*** Opening Data for this exercise ***
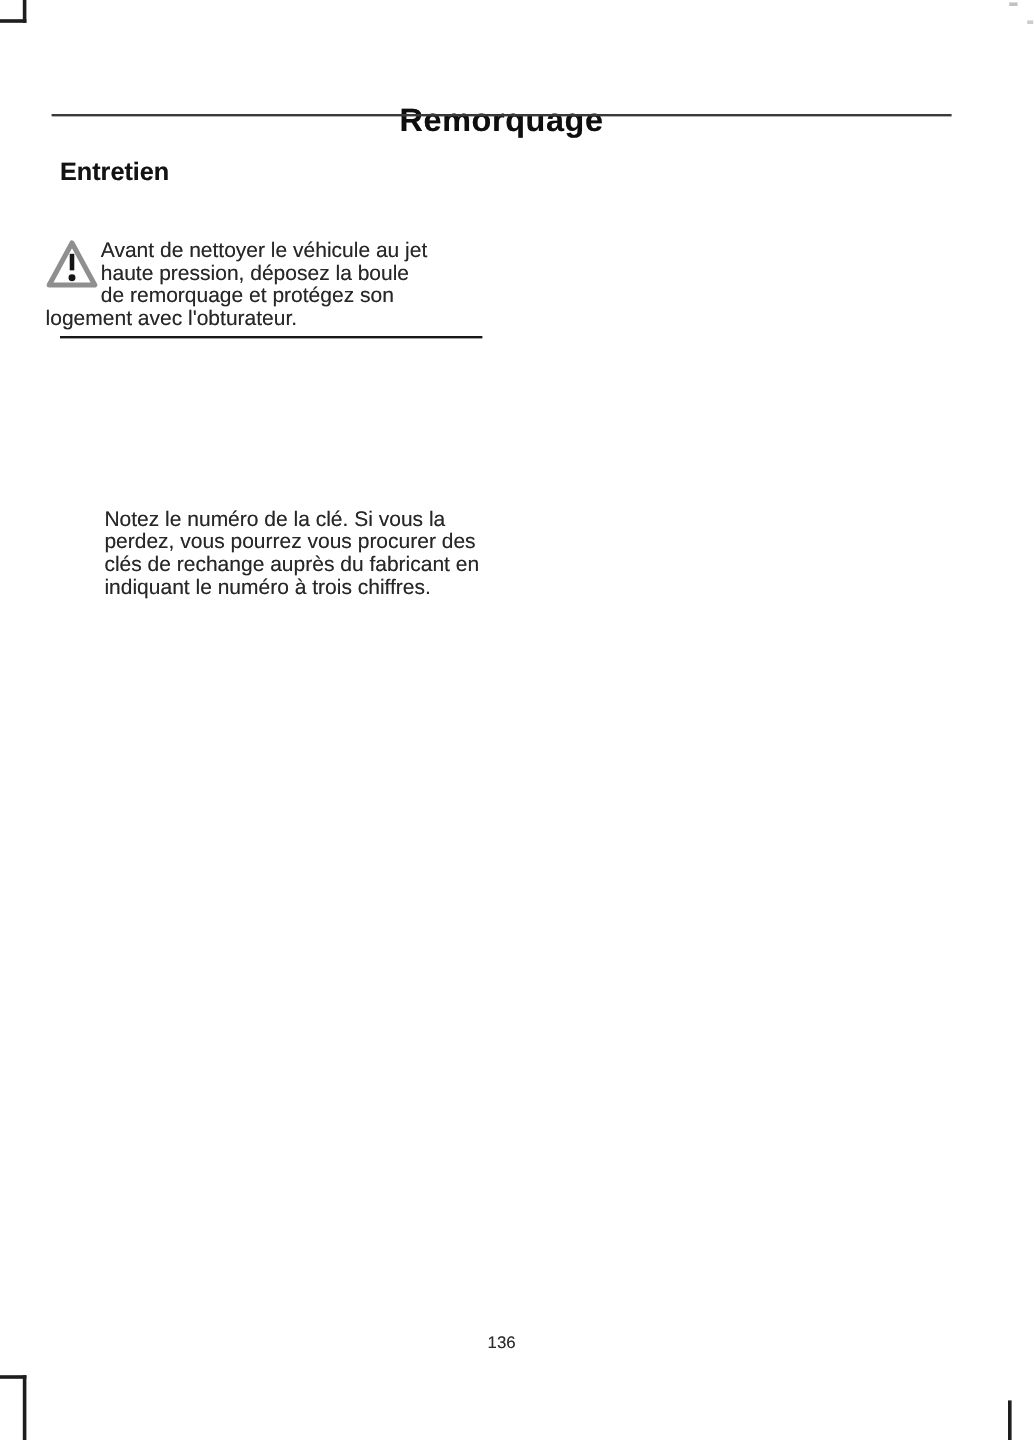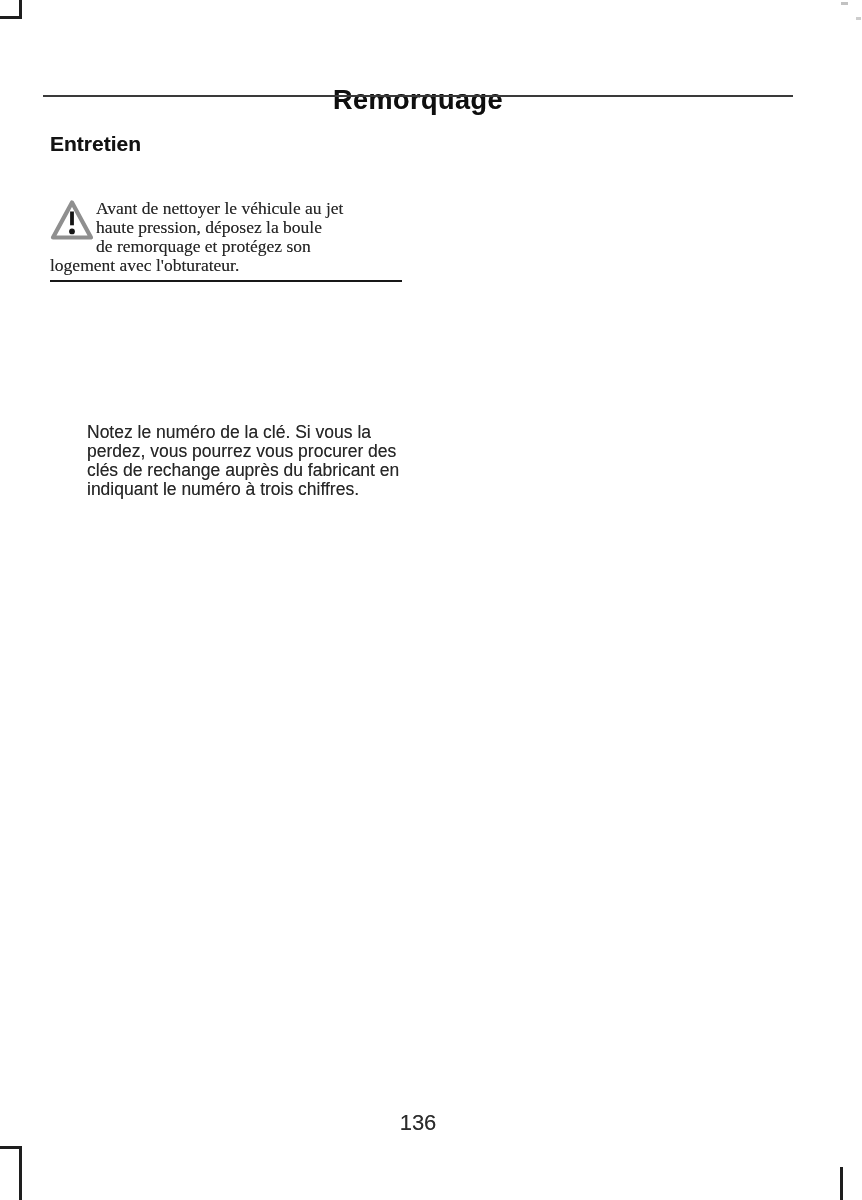"Avant de nettoyer le véhicule" .warning-body { font-family: Liberation Serif, serif -> none; left: 50px -> 38px }
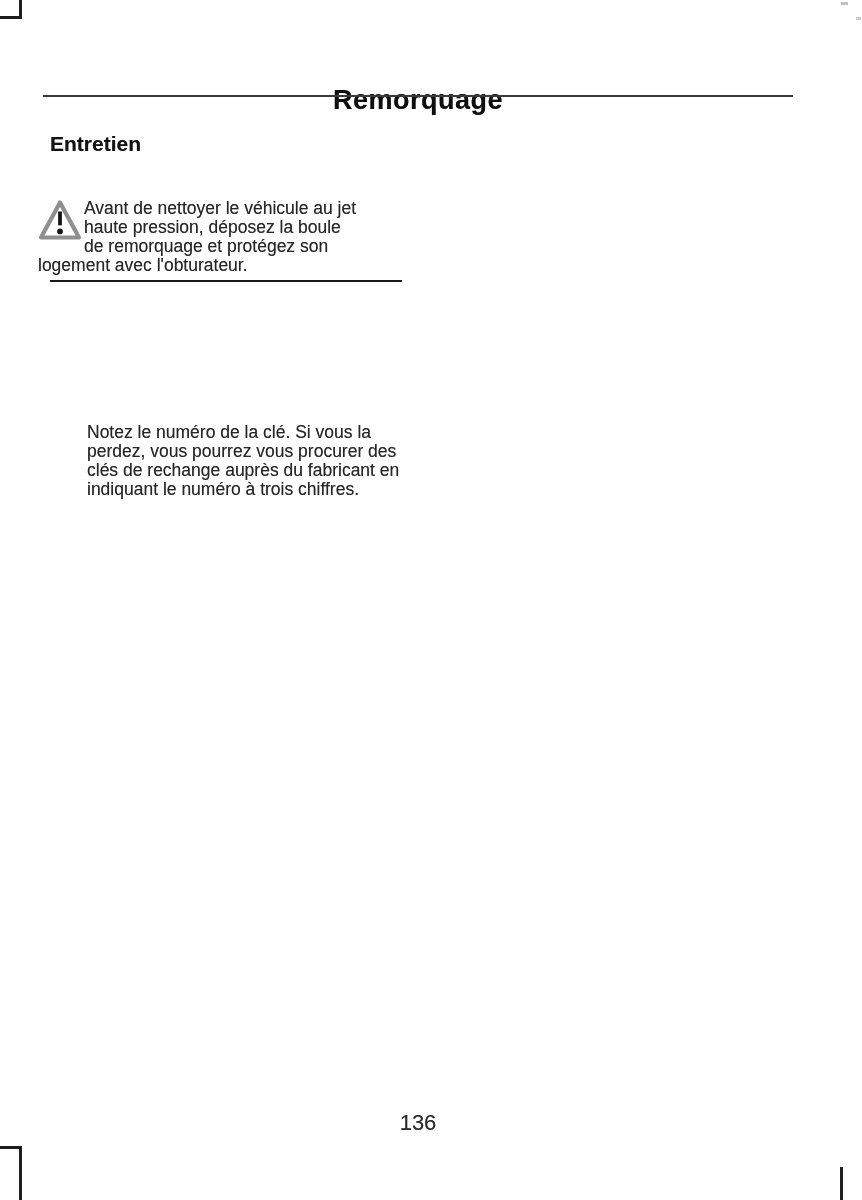"136" .page-number { font-size: 22px -> 14px }
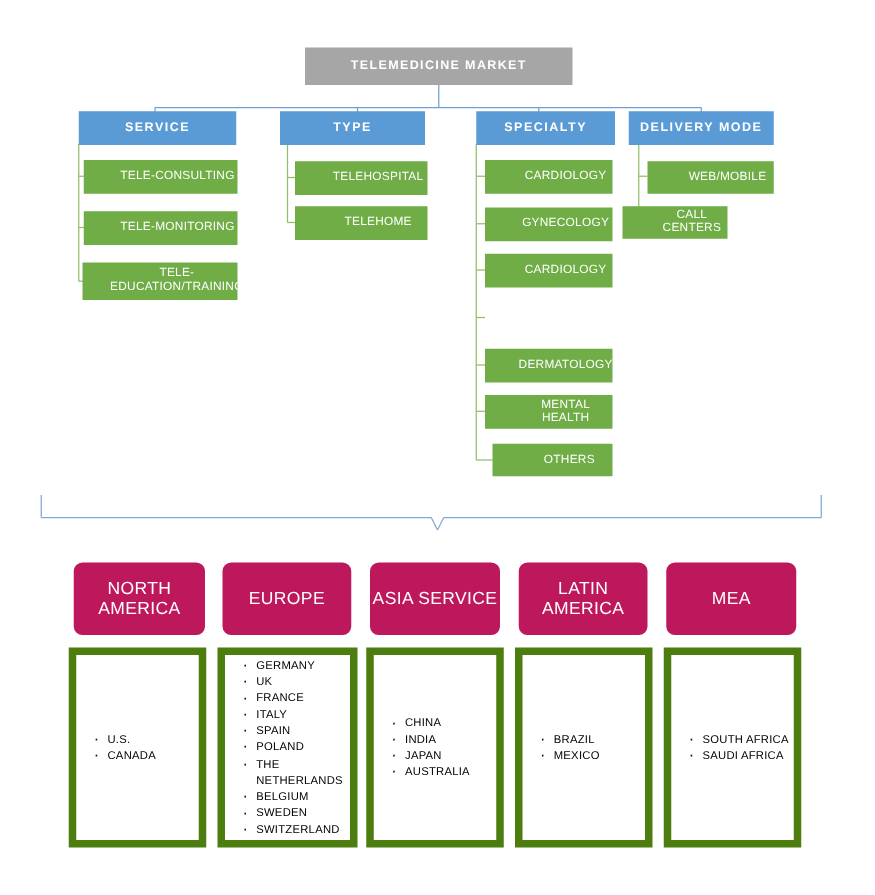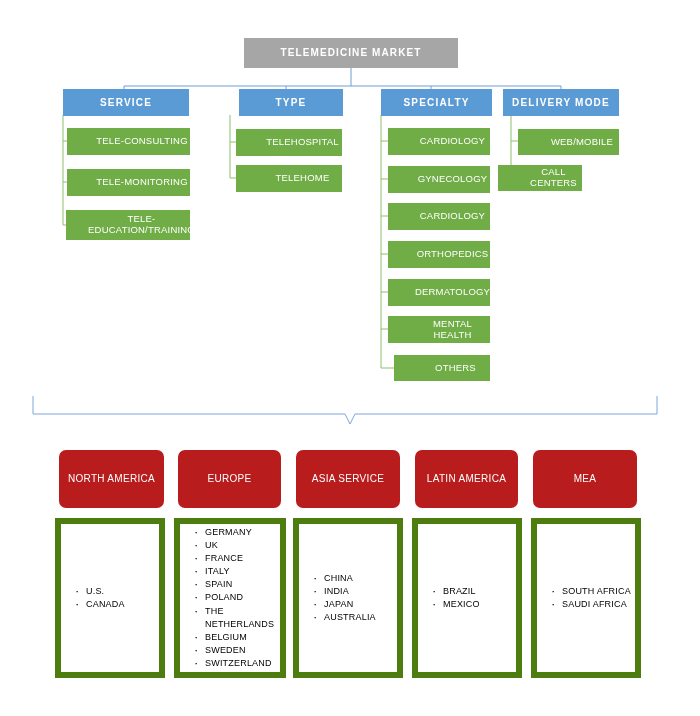"TYPE" div.node { left: 239px -> 224px; width: 104px -> 116px }
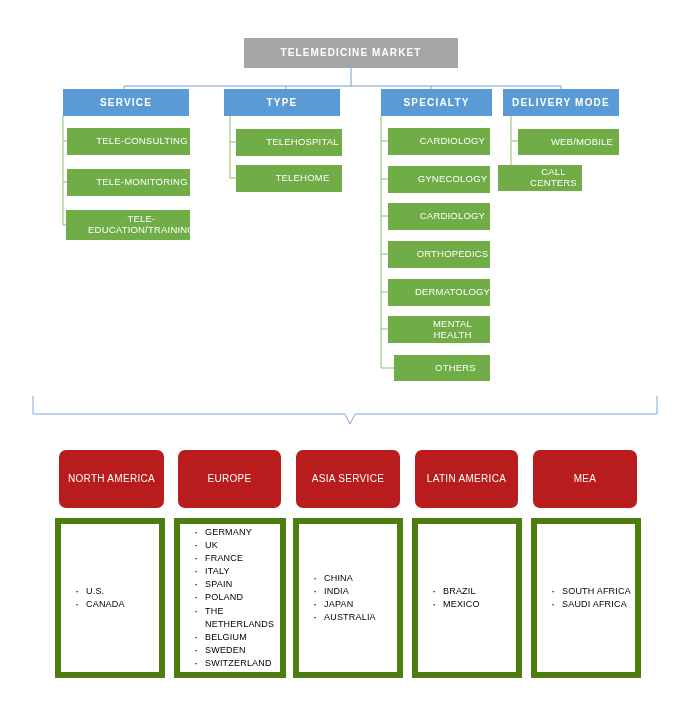"ORTHOPEDICS" div.node { html: <div> <span>ORTHOPEDICS</span> </div> -> none }
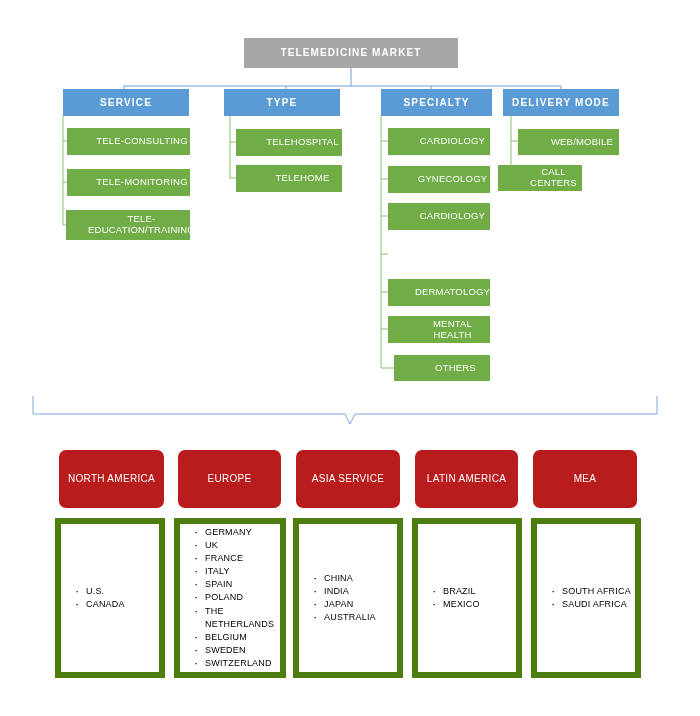"NORTH AMERICA" .region-node { background: #b91c1c -> #be185d; font-size: 10px -> 14px }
*** Closing Data for this exercise ***
> What is expected: Take the line that contains "html: <div> <span>ORTHOPEDICS</span>" and all lines after it to the end of the material above, and copy them verbatim without any images.

> Exercise answer:
"ORTHOPEDICS" div.node { html: <div> <span>ORTHOPEDICS</span> </div> -> none }
"NORTH AMERICA" .region-node { background: #b91c1c -> #be185d; font-size: 10px -> 14px }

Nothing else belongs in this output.